What is the intended purpose?

Is it strictly for work, an event, a trip, or perhaps you are hoping it will be made in such a way that it can be worn in various environments and last for a number of years. Depending on what you want out of it will determine what you begin looking for and how you carry out this search.


What do you want this garment to feel like?

Regarding tees and collared shirts, are you hoping for a stiffer shape/thickness or perhaps a softer/thinner material?


How would you like the garment to fit you?

Finally, make sure you know what kind of fit you desire—regarding both width and length (oversized and drapey, fitted, skin-tight, loose but short, etc.). Consider what neckline suits your body type and what do you find most flattering?


We do not always answer these questions before browsing for that new piece…which often leads us to aimlessly purchasing a pile of tee shirts that are all “almost” what we were looking for. Answering these questions will relieve some of the stress and pressure when faced with many options.


2) Fiber content & “the hand” of a fabric

Based on how you answered these questions will determine what kind of fibers to look for. “The hand of fabric” is a fancy way of saying—when you feel the garment you will notice how thin/thick it is as well as how much light goes through. This is a helpful and quick indicator of what kind of undergarments you will need for this shirt/blouse. The hand of fabric is also a telling sign about whether daily sweat will show through.


Become familiar with the distinction of synthetic versus natural fibers, “Natural fibres are derived from plants and animals, while synthetic fibres are made from chemical compounds.”(Compare Ethics) For instance, rayon is a natural fiber but it is produced in a way that is harmful to the environment and tends to not hold up over time. Natural fibers are noted for their: durability, absorbance, insulated, and hypoallergenic while synthetic fibers have the benefit of being affordable, stain resistant, and waterproof (read more about both here: The Case For Natural Fibres vs Synthetic Fibres). There is the benefit of having that super soft feel with some fibers like lycra or rayon which imitate silk. Feel free to check out the definitions of various fibers in our article, “What the Tag Is Not Telling You: Part 2.”


Anytime we choose synthetic fibers, pay close attention to the directions of washing that garment since some synthetic fibers will shrink up or wear away in the washing machine, not to mention melting in the dryer. Spandex tends to melt in the dryer, hence why a garment with a high percentage of spandex will lose its shape over time.


3) Pay attention to the weave and seam of the garment

When a garment is already woven in such a way to provide stretch (ex: like in a cotton knit shirt), there is no need for spandex to add stretch.
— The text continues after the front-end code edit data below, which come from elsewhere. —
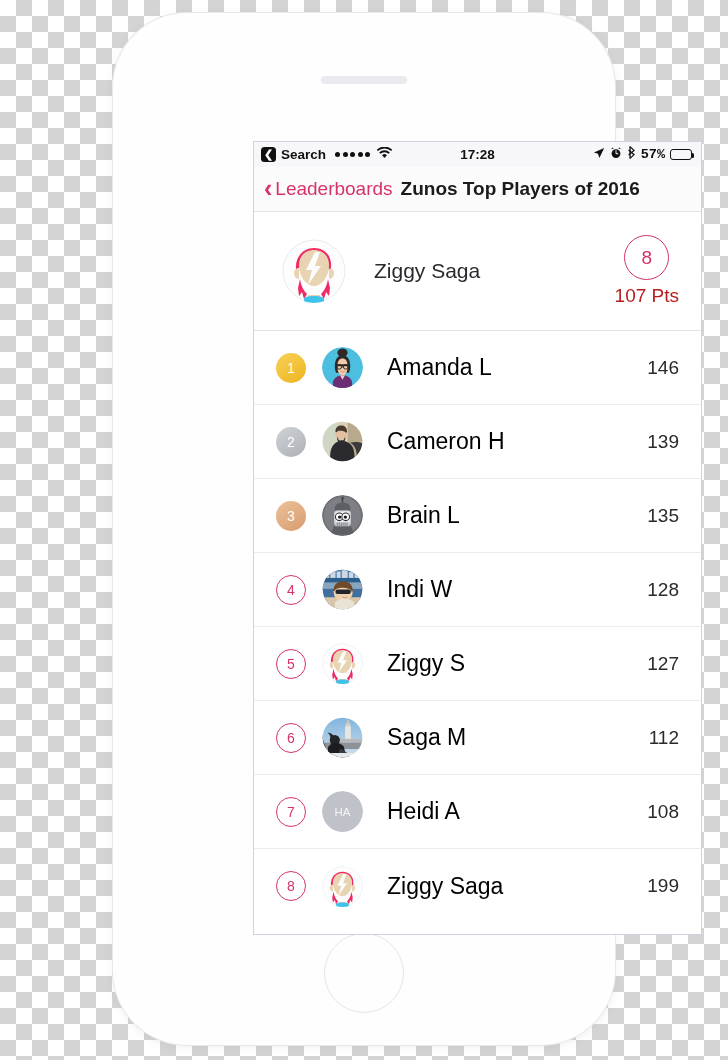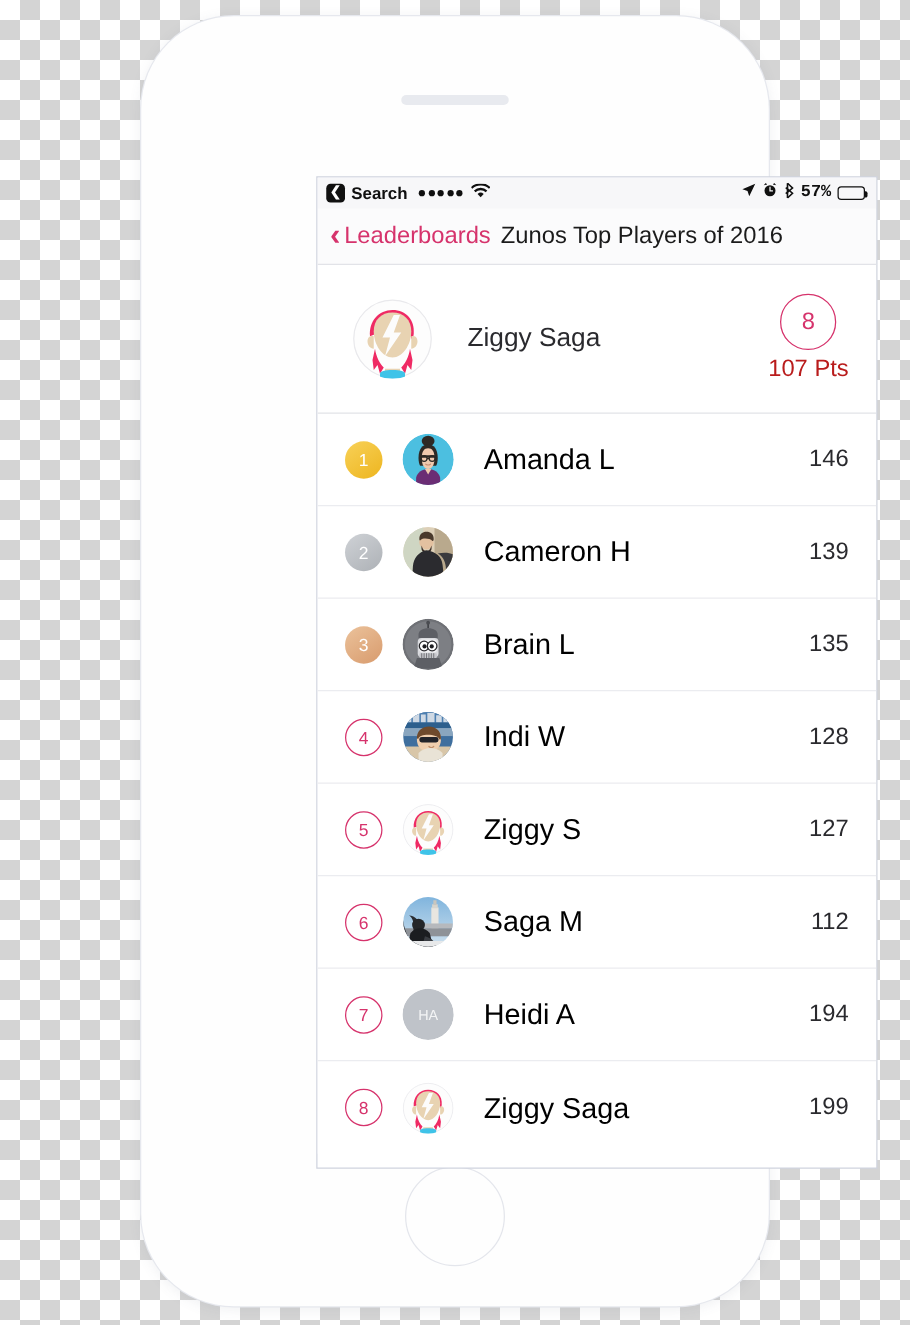"17:28" div { html: none -> <div>17:28</div> }
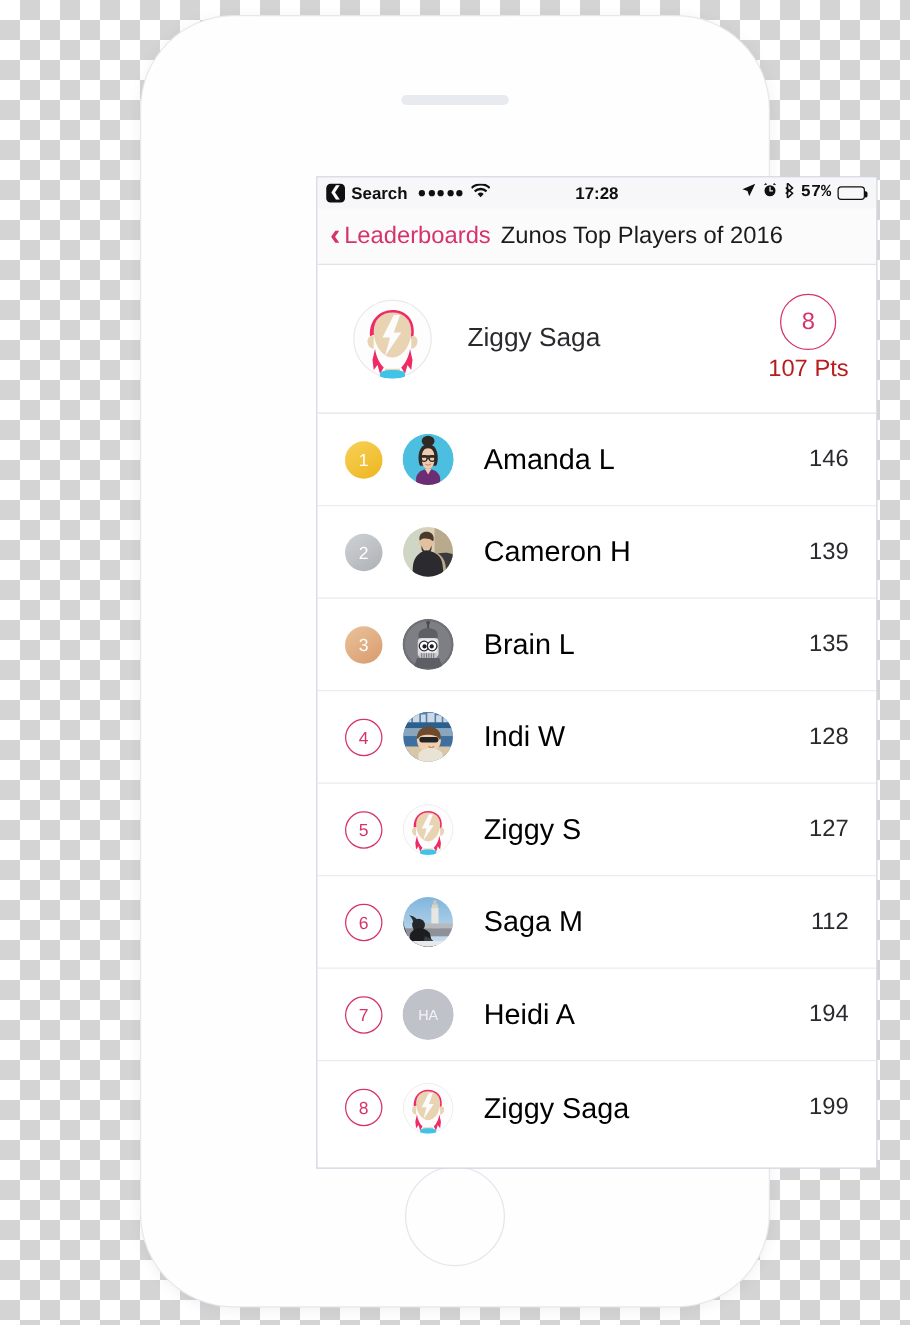"Zunos Top Players of 2016" #nav-title { font-weight: normal -> bold }
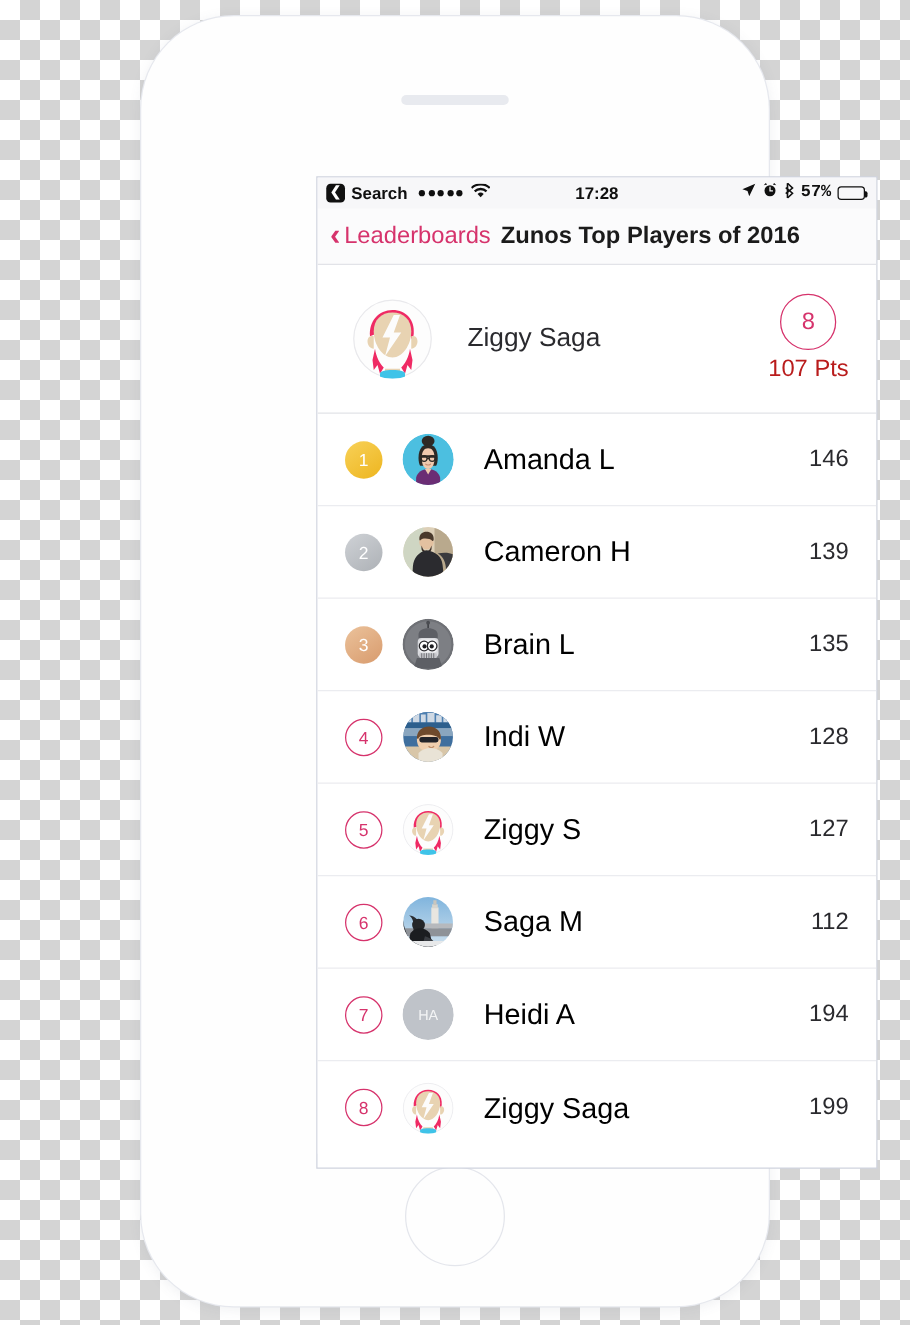"194" div.row-score { text: 194 -> 108 }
Look at the seams of a garment by flipping it inside out and make sure no threads are loose. An overlock seam consists of one long thread or 4 looped together to go on the edge of fabric to make sure the garment does not fray—but if there is no thread tension then it eventually comes loose leading to tears in the garment and loosening of the shape.


4) What style of sleeve best suits your needs?

There is a variety of sleeve choices! It is important to notice how a sleeve is attached since that will determine your range of movement and your comfort (no one wants a sleeve seam cutting into their side).


Attached sleeves do not have a separate seam to fit the shoulder (ex: a batwing sleeve) which often avoids having the possible problem of tight seams in your armpit. The baseball tee is noted for having sleeves that allow for range of movement (this is super flattering on those who have broad shoulders). The drop-shoulder-sleeve is a common look for tees that are meant to appear oversized, the seam that attaches the sleeve rests lower than the shoulder rather than right atop the shoulder like a fitted tee or formal blouse.

Discover different sleeve styles and their benefits here: 33 Different Types of Sleeves for Tops!


You deserve to wear the garments YOU have in mind, not the ones the industry tells you to settle for. Let us know how it goes and if you learn anything new in the process! We are excited to help you discover the joy of intentionally choosing garments that serve you.